Within the records below, reproduce without change the lines from the line that has "font-size: 17px ->" through the line that has "text: นิติกฎหมายกำหนด ->", and only those.

(Material supplied)

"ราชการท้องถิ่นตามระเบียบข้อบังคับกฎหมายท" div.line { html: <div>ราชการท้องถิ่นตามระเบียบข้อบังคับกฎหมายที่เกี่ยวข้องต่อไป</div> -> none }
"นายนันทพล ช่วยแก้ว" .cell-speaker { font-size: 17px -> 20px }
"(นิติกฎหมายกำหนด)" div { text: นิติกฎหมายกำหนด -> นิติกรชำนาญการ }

(End Material supplied)
(Material supplied)

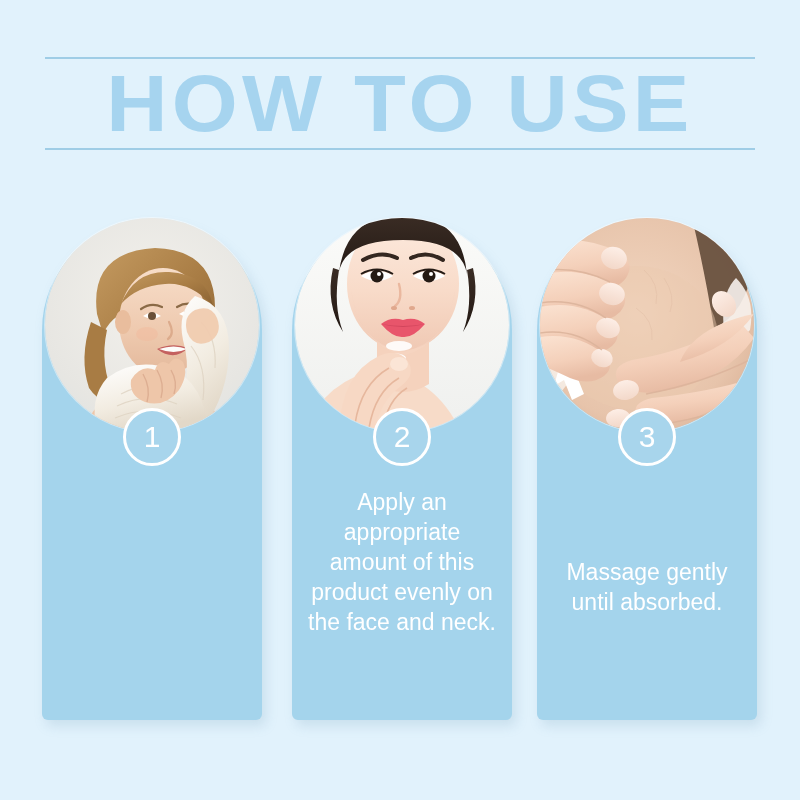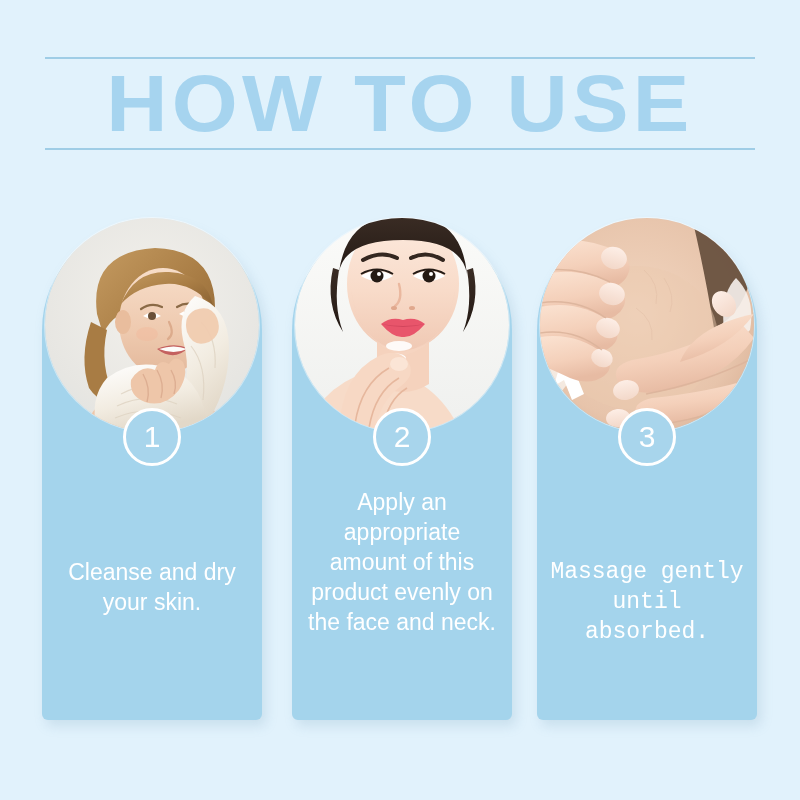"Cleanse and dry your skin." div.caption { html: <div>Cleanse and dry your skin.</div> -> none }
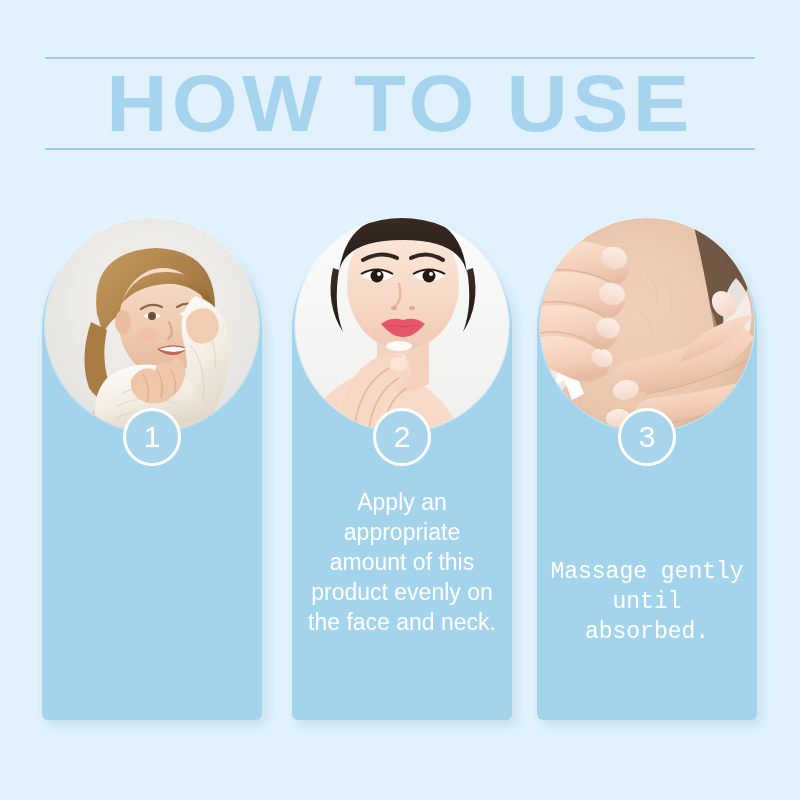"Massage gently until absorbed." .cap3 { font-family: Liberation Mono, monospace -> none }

(End Material supplied)
(Material supplied)

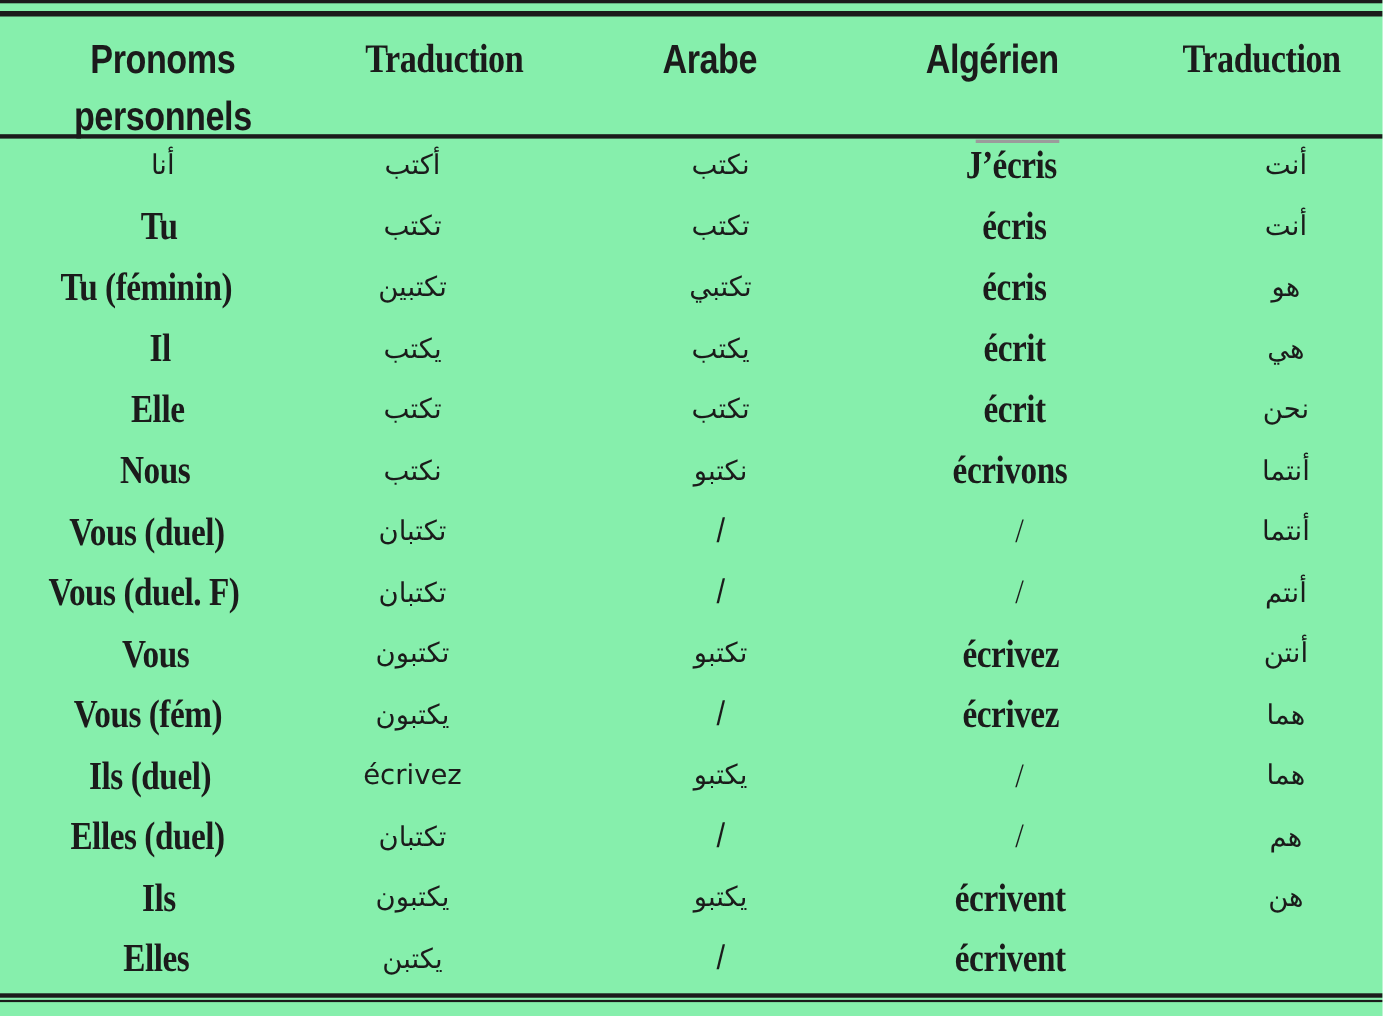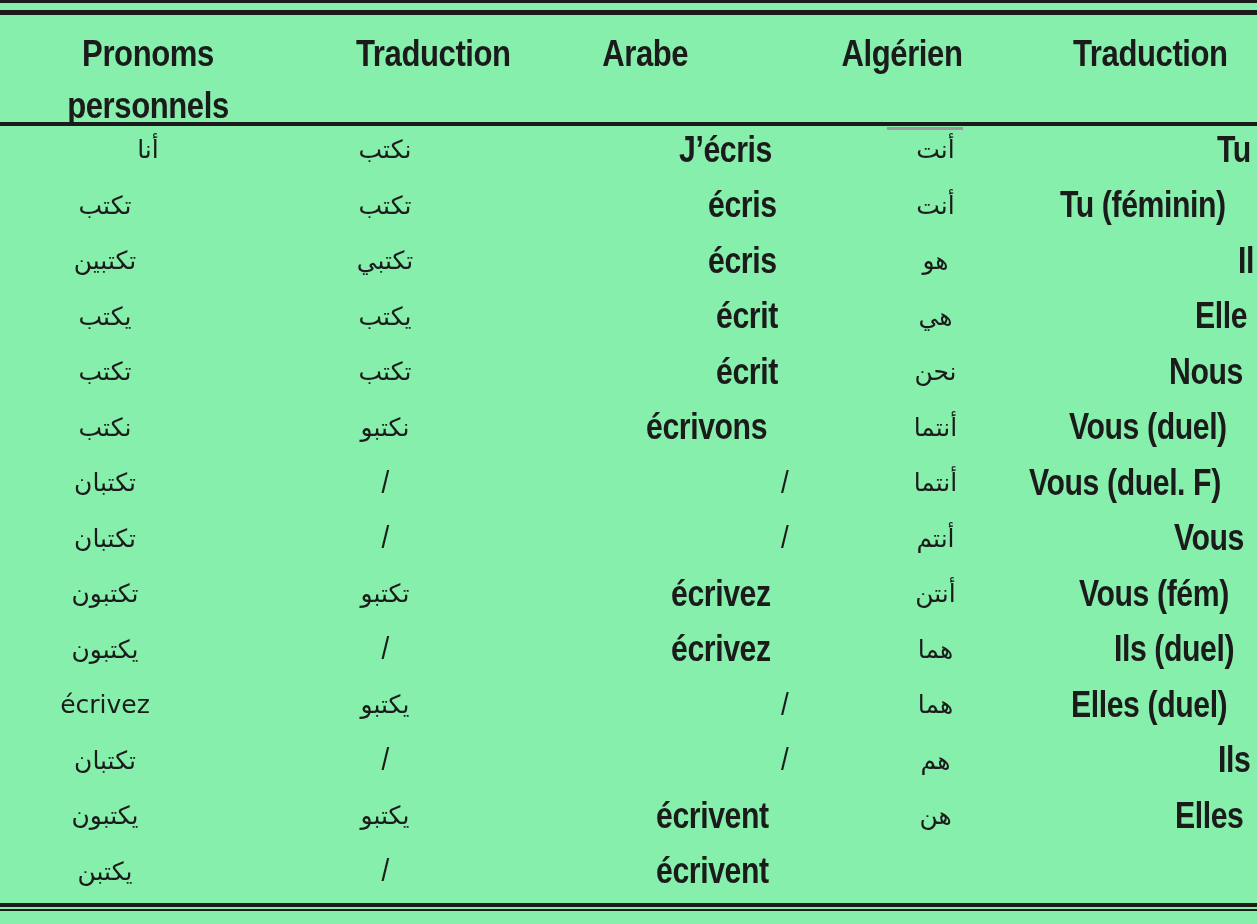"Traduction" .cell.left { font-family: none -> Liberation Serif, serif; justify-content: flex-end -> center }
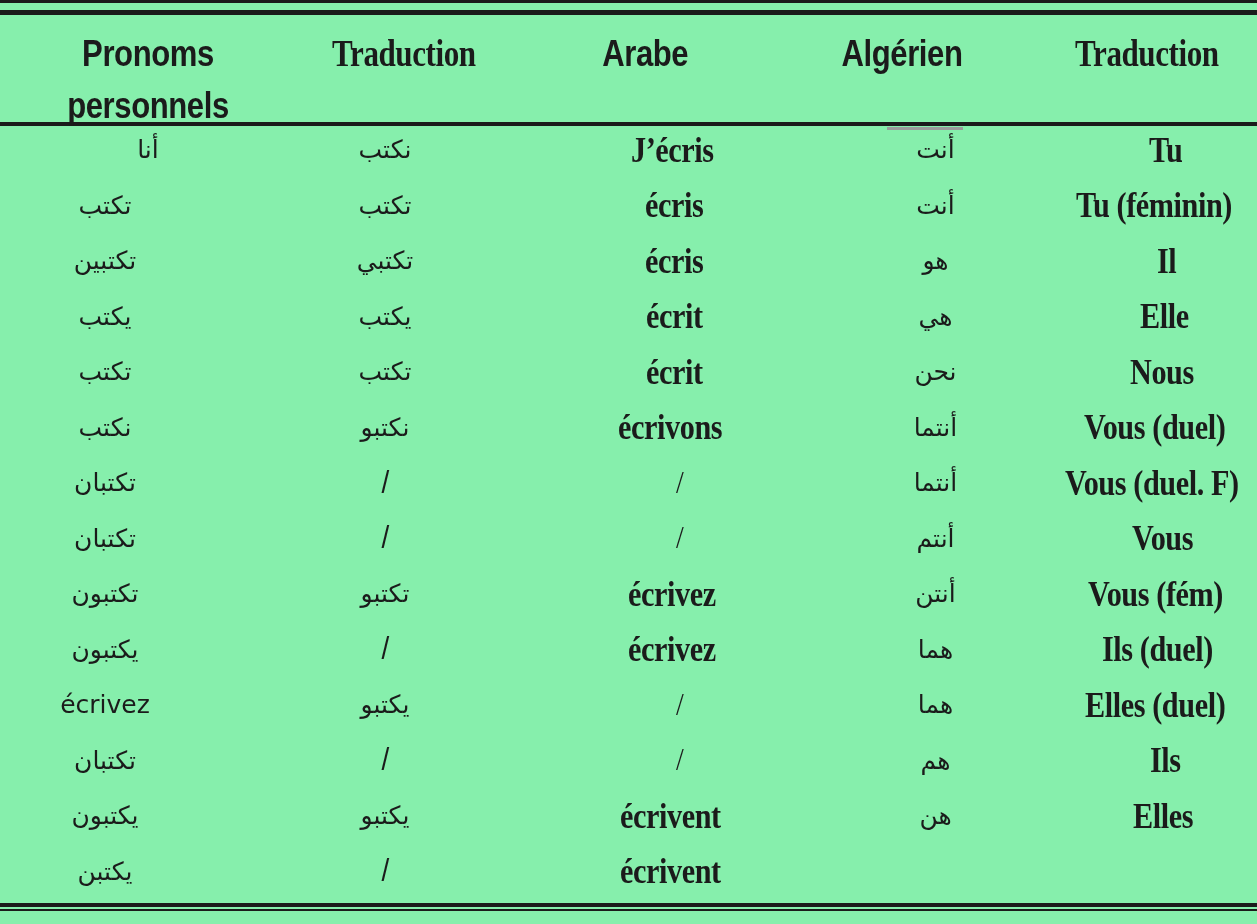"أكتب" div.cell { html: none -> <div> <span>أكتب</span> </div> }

(End Material supplied)

**Output of the exercise**
"นายนันทพล ช่วยแก้ว" .cell-speaker { font-size: 17px -> 20px }
"(นิติกฎหมายกำหนด)" div { text: นิติกฎหมายกำหนด -> นิติกรชำนาญการ }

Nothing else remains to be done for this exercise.